*Brief:*
Repeat only the stretch of lines below that runs from the line with "(836, 190) none" through the line with "(222, 391) none", unaltered.

===== Exercise material

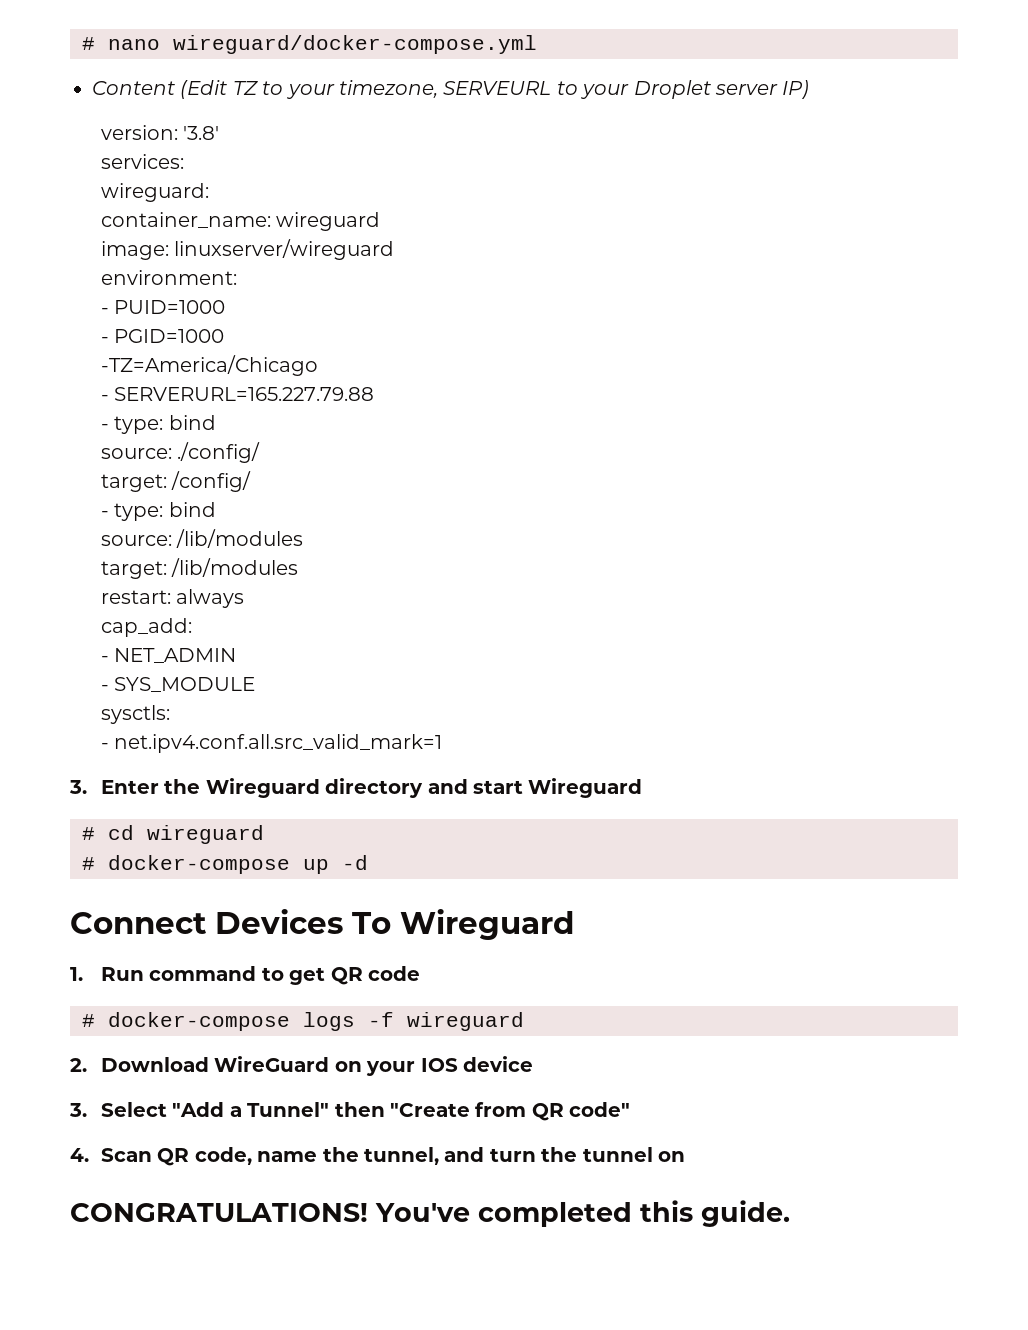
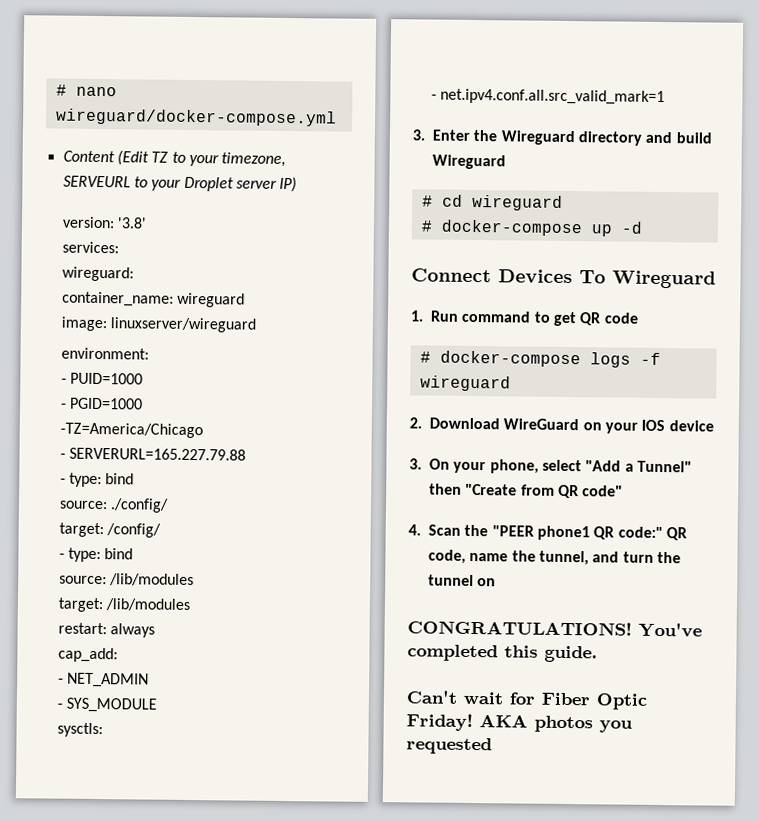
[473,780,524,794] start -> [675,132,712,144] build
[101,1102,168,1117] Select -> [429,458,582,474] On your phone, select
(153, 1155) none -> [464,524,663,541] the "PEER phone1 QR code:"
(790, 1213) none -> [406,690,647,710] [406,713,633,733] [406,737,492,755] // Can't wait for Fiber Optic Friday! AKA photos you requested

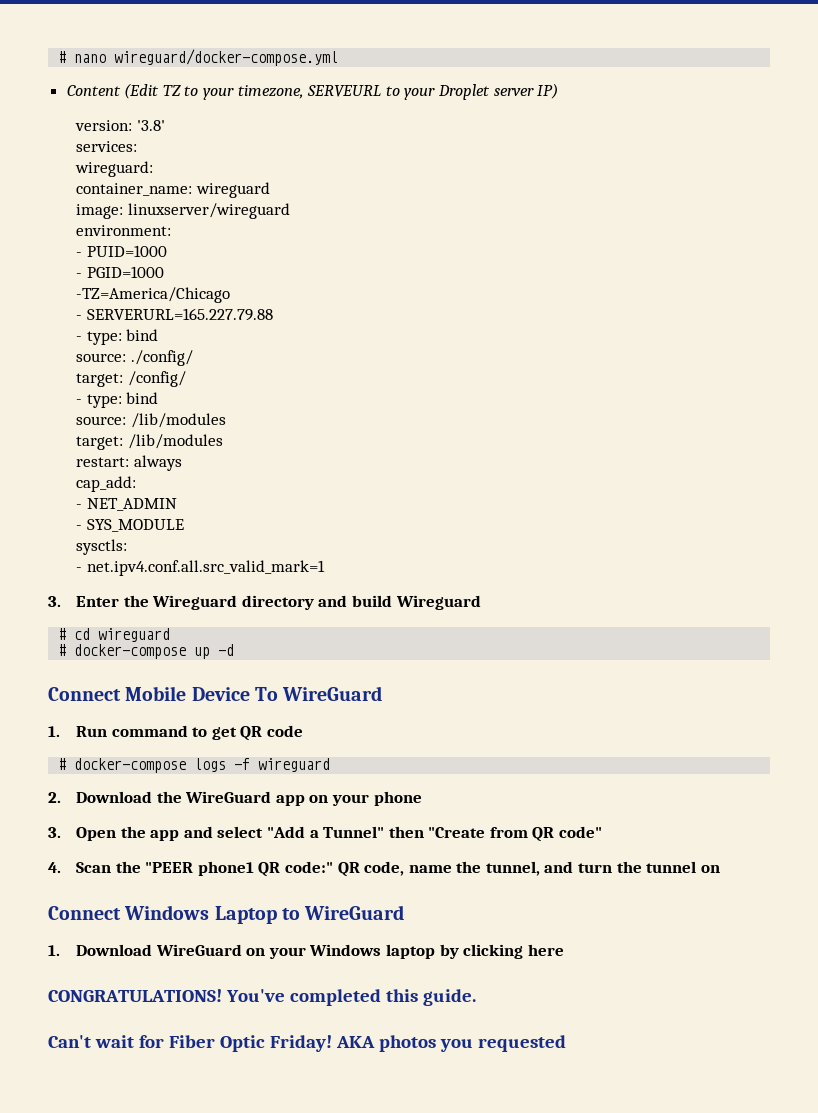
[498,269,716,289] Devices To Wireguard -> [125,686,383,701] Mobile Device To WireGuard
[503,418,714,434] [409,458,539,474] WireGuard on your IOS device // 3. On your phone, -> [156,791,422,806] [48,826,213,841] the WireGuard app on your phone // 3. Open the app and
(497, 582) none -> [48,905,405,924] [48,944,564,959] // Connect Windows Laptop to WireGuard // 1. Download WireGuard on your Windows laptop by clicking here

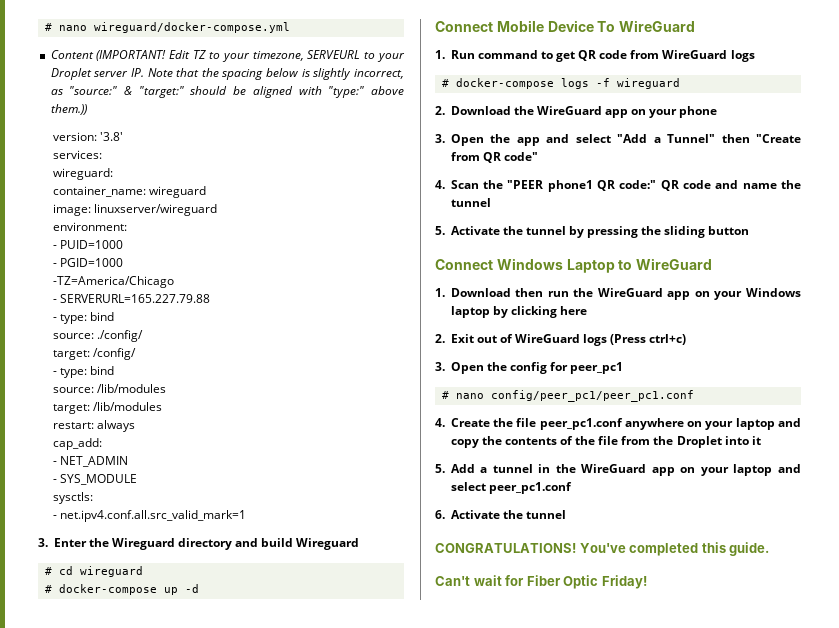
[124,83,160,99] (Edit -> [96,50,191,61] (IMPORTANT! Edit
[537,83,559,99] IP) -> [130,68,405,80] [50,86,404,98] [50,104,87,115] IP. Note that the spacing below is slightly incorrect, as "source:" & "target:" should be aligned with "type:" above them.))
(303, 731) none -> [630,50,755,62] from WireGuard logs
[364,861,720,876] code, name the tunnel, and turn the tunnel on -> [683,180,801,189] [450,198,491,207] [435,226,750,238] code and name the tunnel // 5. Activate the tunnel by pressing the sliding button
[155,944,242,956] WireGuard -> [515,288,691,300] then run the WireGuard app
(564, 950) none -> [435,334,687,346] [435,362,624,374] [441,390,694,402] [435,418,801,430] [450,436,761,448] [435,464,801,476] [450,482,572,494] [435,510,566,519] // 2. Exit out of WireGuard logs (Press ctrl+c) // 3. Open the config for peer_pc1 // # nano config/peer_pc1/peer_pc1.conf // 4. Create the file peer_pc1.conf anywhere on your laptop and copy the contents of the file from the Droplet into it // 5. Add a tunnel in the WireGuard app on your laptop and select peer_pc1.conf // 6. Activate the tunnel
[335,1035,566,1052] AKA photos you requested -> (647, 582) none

==========
===== Exercise material

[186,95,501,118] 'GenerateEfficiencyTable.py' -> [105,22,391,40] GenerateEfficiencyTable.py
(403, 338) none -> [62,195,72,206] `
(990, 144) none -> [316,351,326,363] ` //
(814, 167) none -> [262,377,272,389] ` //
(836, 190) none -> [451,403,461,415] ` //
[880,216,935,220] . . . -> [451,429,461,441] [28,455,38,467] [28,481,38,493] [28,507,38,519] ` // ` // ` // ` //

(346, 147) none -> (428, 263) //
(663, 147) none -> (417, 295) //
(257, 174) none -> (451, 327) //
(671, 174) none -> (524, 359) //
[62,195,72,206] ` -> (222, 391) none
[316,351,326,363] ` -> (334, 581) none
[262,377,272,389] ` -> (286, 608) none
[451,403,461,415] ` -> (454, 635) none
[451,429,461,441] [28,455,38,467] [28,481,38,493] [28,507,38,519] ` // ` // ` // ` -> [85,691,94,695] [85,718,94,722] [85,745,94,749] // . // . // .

==========

*Solution:*
(836, 190) none -> [451,403,461,415] ` //
[880,216,935,220] . . . -> [451,429,461,441] [28,455,38,467] [28,481,38,493] [28,507,38,519] ` // ` // ` // ` //

(346, 147) none -> (428, 263) //
(663, 147) none -> (417, 295) //
(257, 174) none -> (451, 327) //
(671, 174) none -> (524, 359) //
[62,195,72,206] ` -> (222, 391) none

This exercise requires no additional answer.